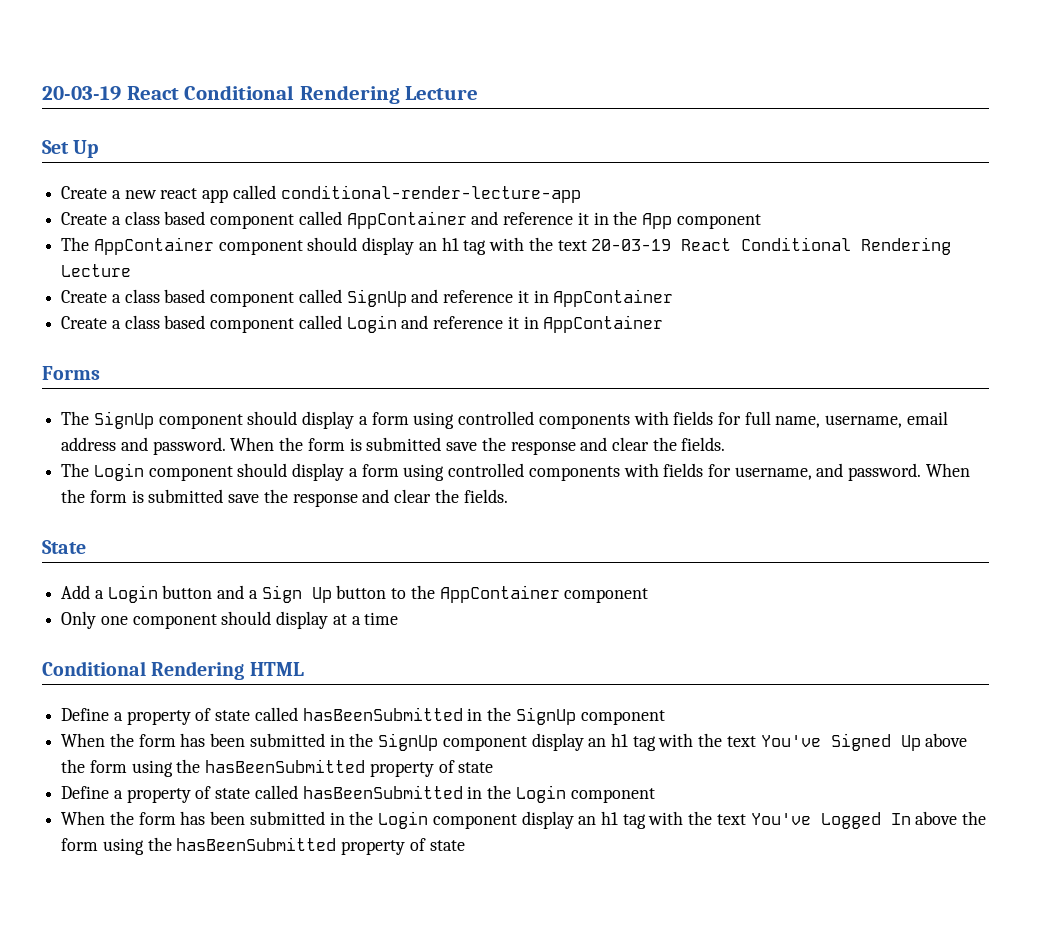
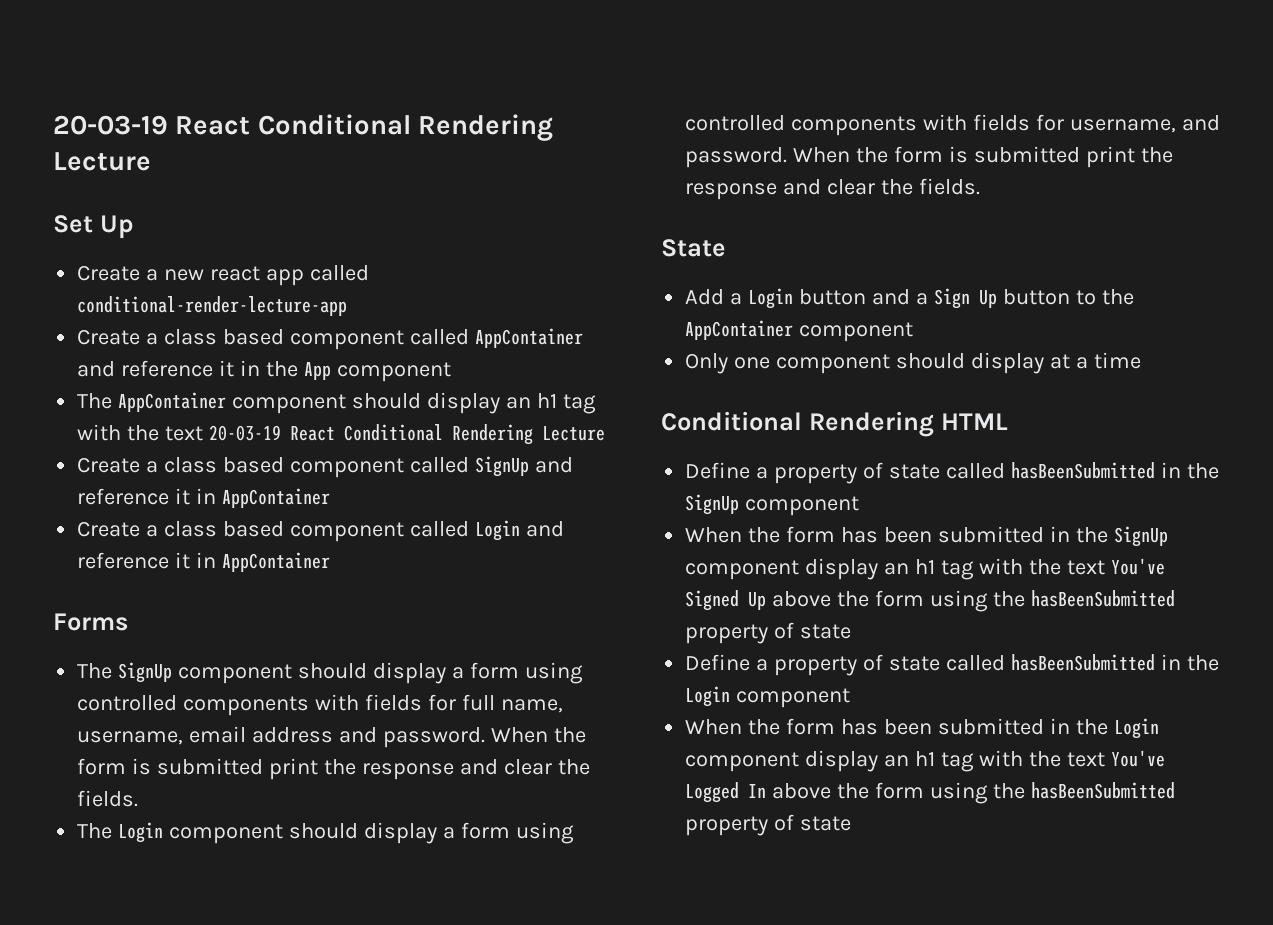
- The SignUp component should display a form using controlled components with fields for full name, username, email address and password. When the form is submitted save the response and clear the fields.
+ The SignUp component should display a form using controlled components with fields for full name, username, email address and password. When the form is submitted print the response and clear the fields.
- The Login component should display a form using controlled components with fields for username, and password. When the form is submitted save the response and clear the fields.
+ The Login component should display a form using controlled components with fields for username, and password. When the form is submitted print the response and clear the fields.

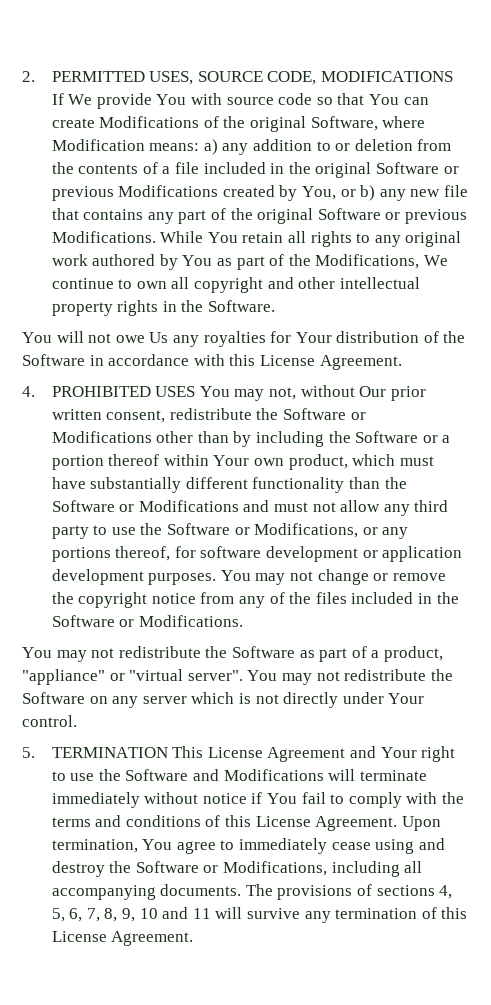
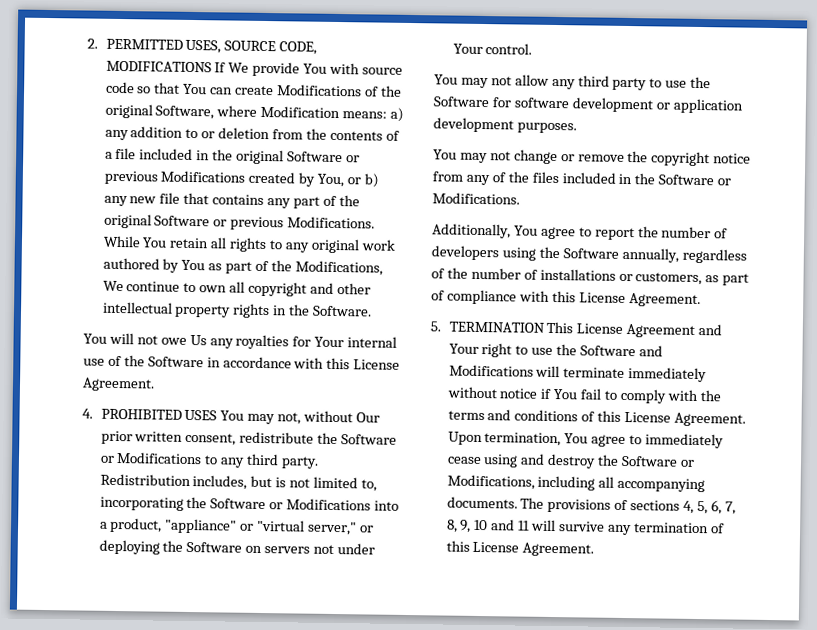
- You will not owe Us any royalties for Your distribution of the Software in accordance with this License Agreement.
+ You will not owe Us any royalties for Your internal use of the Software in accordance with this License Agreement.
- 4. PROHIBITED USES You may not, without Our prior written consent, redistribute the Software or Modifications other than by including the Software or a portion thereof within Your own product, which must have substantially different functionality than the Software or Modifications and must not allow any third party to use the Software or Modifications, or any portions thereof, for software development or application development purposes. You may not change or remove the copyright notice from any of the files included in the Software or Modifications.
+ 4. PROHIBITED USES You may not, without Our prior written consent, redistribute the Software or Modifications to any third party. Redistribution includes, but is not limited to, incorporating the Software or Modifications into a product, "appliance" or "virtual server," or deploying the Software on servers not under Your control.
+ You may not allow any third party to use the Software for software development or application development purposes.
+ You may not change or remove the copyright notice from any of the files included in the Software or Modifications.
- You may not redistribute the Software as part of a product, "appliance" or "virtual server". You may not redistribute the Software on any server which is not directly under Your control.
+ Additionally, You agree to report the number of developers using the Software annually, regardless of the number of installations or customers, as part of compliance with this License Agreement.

◆ Work instruction ◆
Look for "included" in each line of the material, then copy the lines where it is found.

◆ Solution for this task ◆
- 4. PROHIBITED USES You may not, without Our prior written consent, redistribute the Software or Modifications other than by including the Software or a portion thereof within Your own product, which must have substantially different functionality than the Software or Modifications and must not allow any third party to use the Software or Modifications, or any portions thereof, for software development or application development purposes. You may not change or remove the copyright notice from any of the files included in the Software or Modifications.
+ You may not change or remove the copyright notice from any of the files included in the Software or Modifications.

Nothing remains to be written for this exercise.